June 9, 2020 by Nathalie Bougnoux

Learning to change, changing to learn through mindfulness Often when I explain that my job is to integrate mindfulness practices as a pedagogical approach in training, I get suspicious looks. Another fashionable packaging … What does mindfulness have anything to do with learning? Well, it all depends on what you think learning is. Maybe you consider learning as the accumulation of knowledge and know-how, making great room for expertise and top-down pedagogy. But meeting the challenges of today's world requires effecting change.
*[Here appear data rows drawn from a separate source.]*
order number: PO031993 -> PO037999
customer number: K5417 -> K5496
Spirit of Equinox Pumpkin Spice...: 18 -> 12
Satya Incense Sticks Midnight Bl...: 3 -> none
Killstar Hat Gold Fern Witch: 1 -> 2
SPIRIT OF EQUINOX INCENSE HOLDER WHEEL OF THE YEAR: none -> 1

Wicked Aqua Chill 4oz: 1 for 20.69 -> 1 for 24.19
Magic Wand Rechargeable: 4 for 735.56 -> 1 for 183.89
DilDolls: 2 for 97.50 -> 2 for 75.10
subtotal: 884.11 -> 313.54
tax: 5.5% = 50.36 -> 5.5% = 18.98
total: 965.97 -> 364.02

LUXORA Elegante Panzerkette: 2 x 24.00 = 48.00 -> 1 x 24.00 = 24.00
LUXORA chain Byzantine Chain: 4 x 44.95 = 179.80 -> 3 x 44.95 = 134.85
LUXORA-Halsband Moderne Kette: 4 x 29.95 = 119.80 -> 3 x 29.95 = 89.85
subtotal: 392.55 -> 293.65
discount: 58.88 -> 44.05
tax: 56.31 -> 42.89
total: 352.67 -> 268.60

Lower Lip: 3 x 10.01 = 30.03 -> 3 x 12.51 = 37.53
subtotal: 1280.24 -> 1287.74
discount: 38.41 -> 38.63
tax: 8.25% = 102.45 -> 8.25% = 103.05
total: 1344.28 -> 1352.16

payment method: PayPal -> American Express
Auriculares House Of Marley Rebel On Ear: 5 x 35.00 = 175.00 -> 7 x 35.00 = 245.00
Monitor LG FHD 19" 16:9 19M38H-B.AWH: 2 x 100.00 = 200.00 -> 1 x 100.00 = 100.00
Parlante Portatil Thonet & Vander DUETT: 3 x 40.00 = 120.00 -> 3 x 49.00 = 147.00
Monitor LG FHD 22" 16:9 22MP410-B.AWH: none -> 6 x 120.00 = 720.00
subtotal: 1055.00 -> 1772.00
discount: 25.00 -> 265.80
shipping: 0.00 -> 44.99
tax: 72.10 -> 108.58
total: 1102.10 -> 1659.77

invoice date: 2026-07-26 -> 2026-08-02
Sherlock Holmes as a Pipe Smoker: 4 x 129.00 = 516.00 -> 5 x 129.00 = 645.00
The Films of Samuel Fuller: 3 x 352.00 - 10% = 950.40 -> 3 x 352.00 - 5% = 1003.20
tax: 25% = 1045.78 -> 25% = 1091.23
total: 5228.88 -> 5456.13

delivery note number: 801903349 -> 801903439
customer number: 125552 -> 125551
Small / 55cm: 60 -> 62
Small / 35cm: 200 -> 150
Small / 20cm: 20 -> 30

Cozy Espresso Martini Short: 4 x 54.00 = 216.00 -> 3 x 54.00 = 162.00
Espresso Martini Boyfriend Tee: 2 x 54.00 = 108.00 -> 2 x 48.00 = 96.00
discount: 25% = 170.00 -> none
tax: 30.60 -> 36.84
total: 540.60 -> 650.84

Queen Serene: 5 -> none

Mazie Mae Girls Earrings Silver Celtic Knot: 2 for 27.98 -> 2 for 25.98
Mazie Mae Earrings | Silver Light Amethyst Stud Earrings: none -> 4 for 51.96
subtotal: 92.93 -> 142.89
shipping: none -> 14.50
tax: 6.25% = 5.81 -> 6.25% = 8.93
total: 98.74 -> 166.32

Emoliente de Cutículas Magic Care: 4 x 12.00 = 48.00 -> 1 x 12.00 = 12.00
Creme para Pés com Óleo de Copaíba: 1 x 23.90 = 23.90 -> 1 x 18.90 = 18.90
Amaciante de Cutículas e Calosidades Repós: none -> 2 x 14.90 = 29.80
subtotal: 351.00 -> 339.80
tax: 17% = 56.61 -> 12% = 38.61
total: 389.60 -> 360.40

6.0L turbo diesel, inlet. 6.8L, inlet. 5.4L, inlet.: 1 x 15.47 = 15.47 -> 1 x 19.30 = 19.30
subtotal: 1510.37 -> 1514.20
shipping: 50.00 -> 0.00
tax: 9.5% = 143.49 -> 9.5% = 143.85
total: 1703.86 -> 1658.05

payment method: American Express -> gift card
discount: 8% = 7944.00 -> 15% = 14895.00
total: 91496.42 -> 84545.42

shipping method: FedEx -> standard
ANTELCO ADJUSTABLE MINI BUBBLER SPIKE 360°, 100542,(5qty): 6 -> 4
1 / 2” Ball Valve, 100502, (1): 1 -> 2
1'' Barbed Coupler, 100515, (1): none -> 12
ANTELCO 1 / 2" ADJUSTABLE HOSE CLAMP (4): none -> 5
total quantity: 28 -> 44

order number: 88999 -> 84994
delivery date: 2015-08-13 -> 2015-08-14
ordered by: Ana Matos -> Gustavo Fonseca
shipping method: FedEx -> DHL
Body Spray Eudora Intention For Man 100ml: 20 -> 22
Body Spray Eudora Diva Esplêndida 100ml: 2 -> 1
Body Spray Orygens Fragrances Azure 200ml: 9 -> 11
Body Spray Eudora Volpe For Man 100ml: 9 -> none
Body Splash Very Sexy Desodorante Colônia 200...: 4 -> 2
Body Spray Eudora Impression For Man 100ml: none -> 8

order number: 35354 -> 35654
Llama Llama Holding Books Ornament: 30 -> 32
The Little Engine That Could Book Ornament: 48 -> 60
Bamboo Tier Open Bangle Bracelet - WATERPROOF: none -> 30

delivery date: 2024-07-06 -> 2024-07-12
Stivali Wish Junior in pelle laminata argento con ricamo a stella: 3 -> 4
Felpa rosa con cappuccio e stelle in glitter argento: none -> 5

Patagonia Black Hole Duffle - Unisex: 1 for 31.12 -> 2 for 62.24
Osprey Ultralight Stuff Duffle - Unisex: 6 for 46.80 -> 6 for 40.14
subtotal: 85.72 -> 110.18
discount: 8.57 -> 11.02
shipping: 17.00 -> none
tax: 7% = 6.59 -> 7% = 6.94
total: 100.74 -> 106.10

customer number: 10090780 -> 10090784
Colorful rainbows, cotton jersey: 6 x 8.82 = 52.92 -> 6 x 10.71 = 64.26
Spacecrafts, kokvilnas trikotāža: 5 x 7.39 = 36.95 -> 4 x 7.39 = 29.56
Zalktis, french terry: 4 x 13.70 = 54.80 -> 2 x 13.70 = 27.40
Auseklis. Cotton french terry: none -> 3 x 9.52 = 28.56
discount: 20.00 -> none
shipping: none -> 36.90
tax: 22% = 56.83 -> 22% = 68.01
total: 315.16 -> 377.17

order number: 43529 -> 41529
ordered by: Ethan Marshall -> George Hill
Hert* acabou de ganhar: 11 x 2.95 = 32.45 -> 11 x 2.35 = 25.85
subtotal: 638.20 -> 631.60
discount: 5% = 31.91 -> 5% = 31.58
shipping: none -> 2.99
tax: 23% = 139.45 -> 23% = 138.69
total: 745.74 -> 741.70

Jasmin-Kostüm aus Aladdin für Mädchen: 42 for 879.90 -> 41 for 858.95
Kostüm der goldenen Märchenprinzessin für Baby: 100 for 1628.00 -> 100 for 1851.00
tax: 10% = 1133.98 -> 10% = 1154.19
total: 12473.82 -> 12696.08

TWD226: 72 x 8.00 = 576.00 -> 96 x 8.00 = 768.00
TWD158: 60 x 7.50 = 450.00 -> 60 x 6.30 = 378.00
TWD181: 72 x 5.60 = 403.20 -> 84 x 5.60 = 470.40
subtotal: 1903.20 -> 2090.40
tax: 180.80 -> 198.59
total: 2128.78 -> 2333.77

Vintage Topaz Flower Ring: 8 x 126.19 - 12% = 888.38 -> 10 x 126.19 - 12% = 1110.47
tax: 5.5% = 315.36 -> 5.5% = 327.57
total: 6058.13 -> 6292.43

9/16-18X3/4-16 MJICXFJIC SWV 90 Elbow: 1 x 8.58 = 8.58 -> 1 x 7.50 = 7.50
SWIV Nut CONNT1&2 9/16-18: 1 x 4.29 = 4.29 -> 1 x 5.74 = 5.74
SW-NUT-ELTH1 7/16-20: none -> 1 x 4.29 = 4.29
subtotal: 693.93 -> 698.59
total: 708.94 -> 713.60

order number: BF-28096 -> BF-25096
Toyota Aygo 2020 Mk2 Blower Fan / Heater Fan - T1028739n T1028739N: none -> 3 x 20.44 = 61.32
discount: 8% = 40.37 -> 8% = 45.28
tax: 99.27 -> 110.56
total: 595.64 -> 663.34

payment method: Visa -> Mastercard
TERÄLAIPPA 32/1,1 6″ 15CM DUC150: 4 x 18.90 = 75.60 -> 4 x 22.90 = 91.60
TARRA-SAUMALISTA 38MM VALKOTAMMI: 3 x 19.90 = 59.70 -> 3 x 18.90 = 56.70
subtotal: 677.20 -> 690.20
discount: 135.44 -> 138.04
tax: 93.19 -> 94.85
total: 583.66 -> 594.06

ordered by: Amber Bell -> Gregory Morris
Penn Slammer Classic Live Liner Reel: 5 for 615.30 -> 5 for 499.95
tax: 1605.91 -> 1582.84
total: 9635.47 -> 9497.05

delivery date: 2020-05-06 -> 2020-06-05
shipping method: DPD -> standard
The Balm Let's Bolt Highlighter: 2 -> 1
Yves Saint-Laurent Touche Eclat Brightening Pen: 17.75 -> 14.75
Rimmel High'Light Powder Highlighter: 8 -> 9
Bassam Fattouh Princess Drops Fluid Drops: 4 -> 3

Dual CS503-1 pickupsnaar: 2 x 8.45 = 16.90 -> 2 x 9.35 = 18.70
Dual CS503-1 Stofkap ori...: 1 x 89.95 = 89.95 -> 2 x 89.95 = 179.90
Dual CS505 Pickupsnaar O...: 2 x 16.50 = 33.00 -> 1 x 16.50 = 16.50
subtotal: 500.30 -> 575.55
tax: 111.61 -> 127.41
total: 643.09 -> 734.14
This means first changing what and how we learn through pedagogies that encourage soft skills, experimentation and bonding. In this approach, I consider practicing mindfulness, "the awareness that arises through paying attention, on purpose, in the present moment, non-judgmentally in the service of self-understanding and wisdom” as key.

Train the capacity for presence and attention

Between 2001 and 2018, our average concentration time would have gone from 12 to 8 seconds (that of a goldfish being … 9 seconds). This crisis is related to the phenomenon of continuous partial attention and "multi-tasking " with the proliferation of digital tools at hand. However, sadly it is now proven that our brain is not wired to do several things at the same time. Formal mindfulness meditation practices, via attention training, strengthen the pre-frontal cortex and our ability to concentrate and therefore integrate the information that reaches us.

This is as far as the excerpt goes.